Where plants are being sold direct to the public, the label can serve as point-of-sale material and should be viewed as an investment. It could make or break a sale. Retail labels need to be stylish and eye-catching to ensure the plant grabs the customer’s attention. Care must be taken over the label’s size, shape and colour.
The use of pictorial labels is widespread and most nurseries that produce plants for the retail market will have many metres of shelving holding labels ready for the point of dispatch. They are a good way to show what the plant will look like at maturity or in flower, and are especially useful for selling stock that is dormant, still in bud or yet to bear fruit.
The picture must be accurate. If customers buy a rose expecting it to have a pink flower, they will be unhappy when the buds open to reveal red petals.
Consider using themes or brands to entice customers to collect a selection of plants — but keep logos simple so they are instantly recognisable.
As well as accurately identifying the plant and its characteristics, plant labels can be a way to help the consumer get the most enjoyment out of owning the plant. That means including clear care instructions on how to maintain the plant in good health. Be careful not to overload the label with information. Too much detail can cause just as much confusion as too little.

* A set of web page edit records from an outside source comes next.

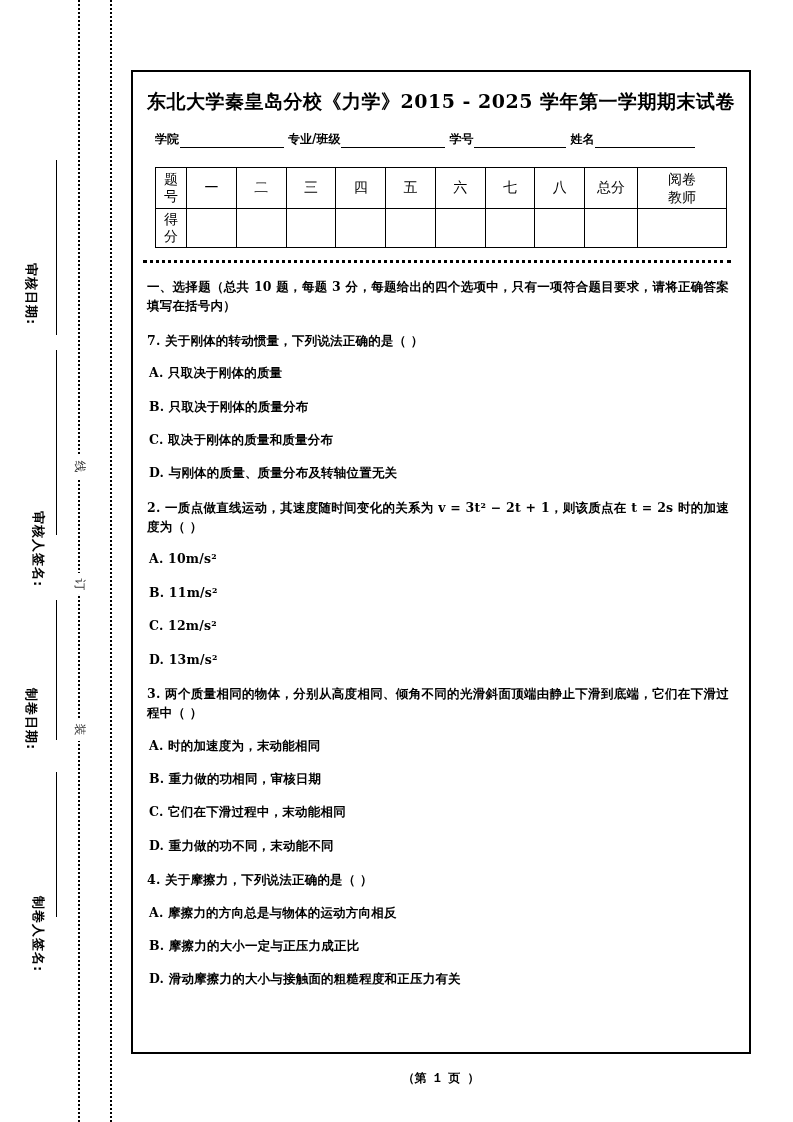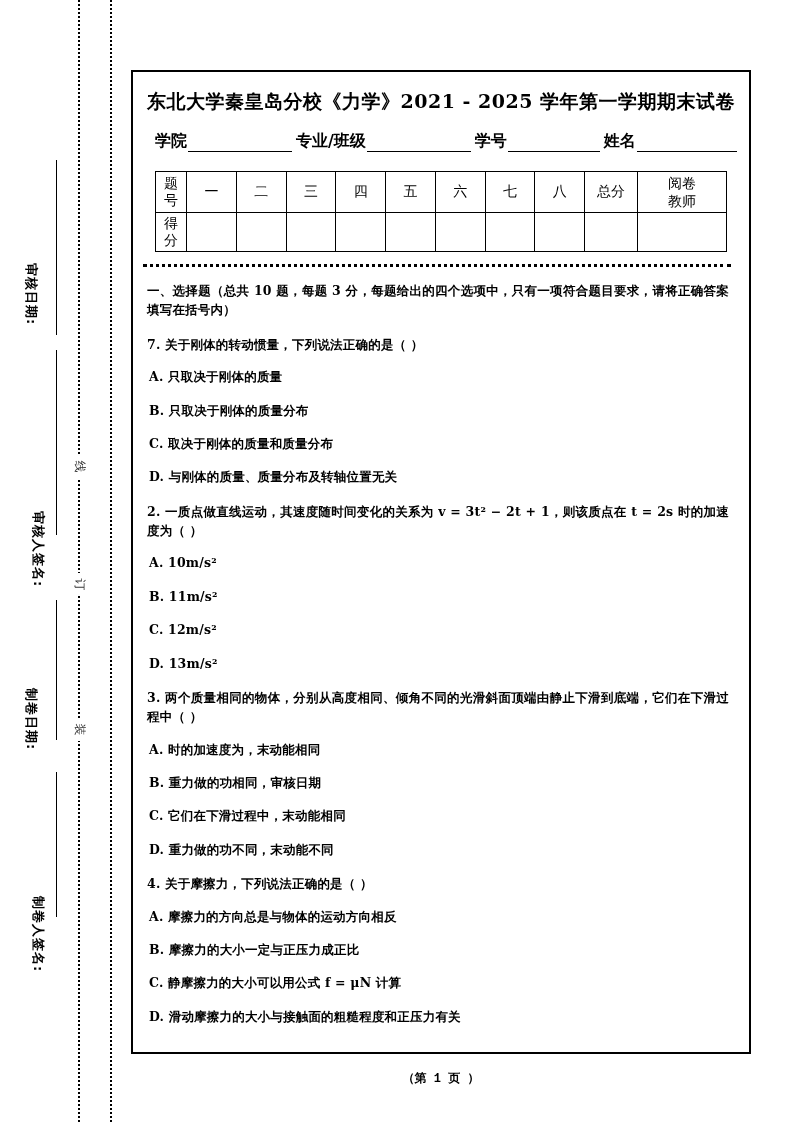--- a/index.html
+++ b/index.html
@@ -241,7 +241,7 @@
 
 <div id="page-frame">
 
-  <div id="exam-title">东北大学秦皇岛分校《力学》2021 - 2025 学年第一学期期末试卷</div>
+  <div id="exam-title">东北大学秦皇岛分校《力学》2015 - 2025 学年第一学期期末试卷</div>
 
   <div id="identity-row">
     <div class="ident-field">

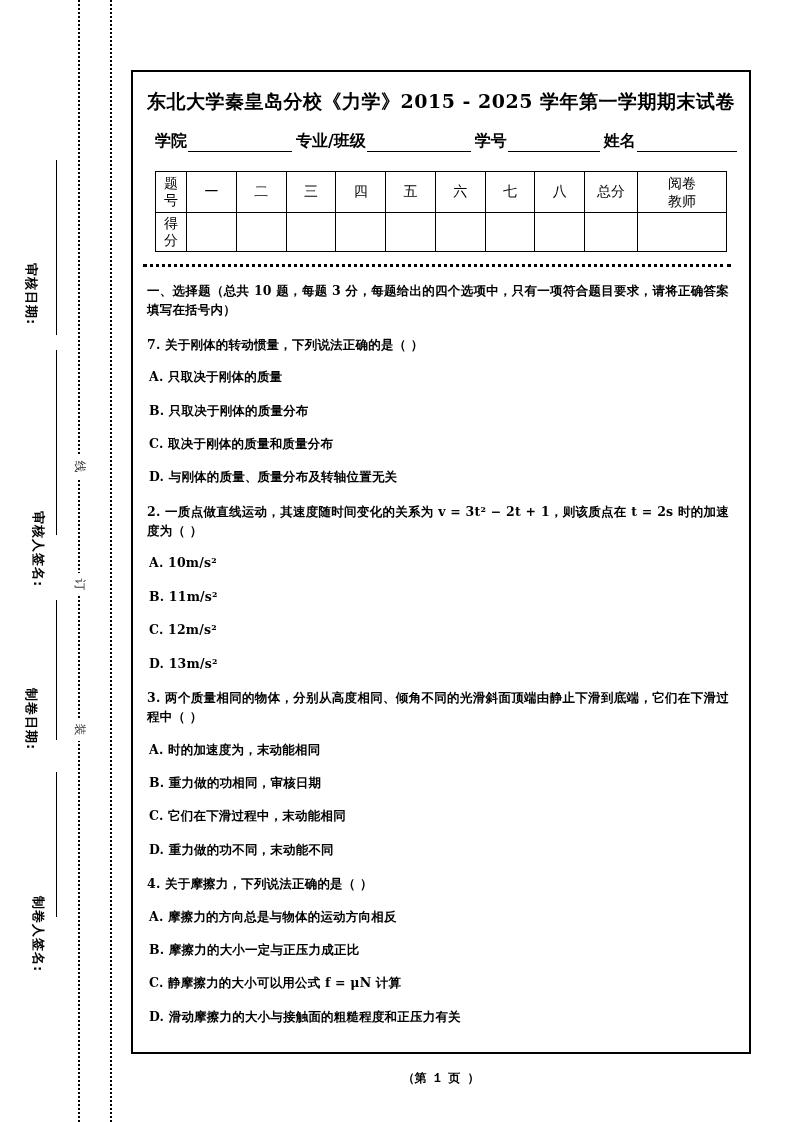--- a/index.html
+++ b/index.html
@@ -109,7 +109,7 @@
     align-items: flex-end;
     white-space: nowrap;
   }
-  .ident-label { font-size: 16px; }
+  .ident-label { font-size: 12px; }
   .ident-blank {
     border-bottom: 1px solid #000;
     height: 13px;

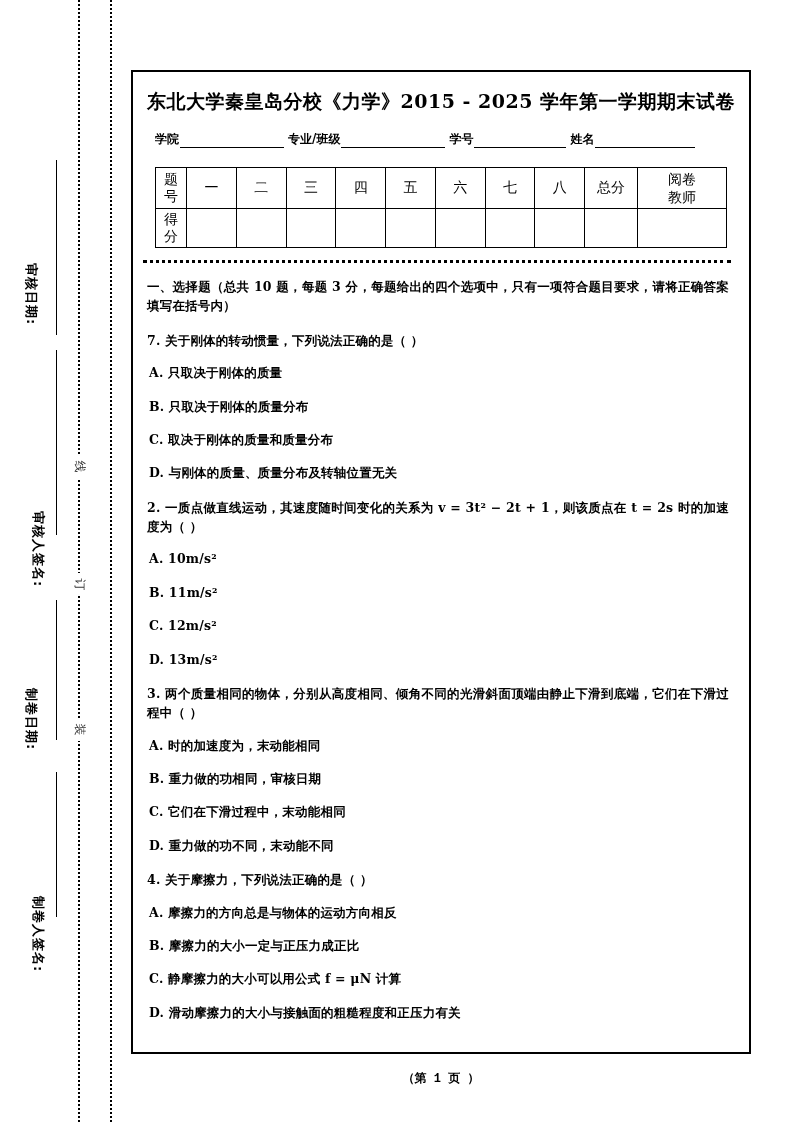--- a/index.html
+++ b/index.html
@@ -331,7 +331,6 @@
     <div class="question-stem">4.  关于摩擦力，下列说法正确的是（   ）</div>
     <div class="option">A.  摩擦力的方向总是与物体的运动方向相反</div>
     <div class="option">B.  摩擦力的大小一定与正压力成正比</div>
-    <div class="option">C.  静摩擦力的大小可以用公式 f =  μN 计算</div>
     <div class="option">D.  滑动摩擦力的大小与接触面的粗糙程度和正压力有关</div>
 
   </div>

It is also commonplace to find prices and barcodes on plant labels. In the retail situation, it is essential that the right label, and the correct price, is attached to the plant when it arrives at the till. The last thing the retailer needs is for £20 shrubs to go out at £4.99 simply because a mischievous child or dishonest customer found it easy to swap the tickets around.
It is worth looking at different methods of label fixing. Lock-in labels that fit tightly into a slot in the pot are increasingly popular. In other situations, it may be best to price and barcode products with strong adhesive labels.
Almost every nursery and garden centre now has access to a PC with word-processing and page-design facilities, and many are investing in systems to design and print their own labels. Banners, bed cards and many styles of label, from self adhesive and stick-ins to swinging labels, can be produced in-house. All that is needed is the software and a printer, plus suitable labels.
Greenfield Software, the Cambridgeshire-based label program and Oki printer supplier, has begun distributing Floralabels. These are made of a material described as waterproof, soft and flexible, tear-resistant, easy to separate and exhibiting resistance to UV radiation, abrasion, cold conditions and chemicals. Self-tie and swing ticket styles are printable on both sides.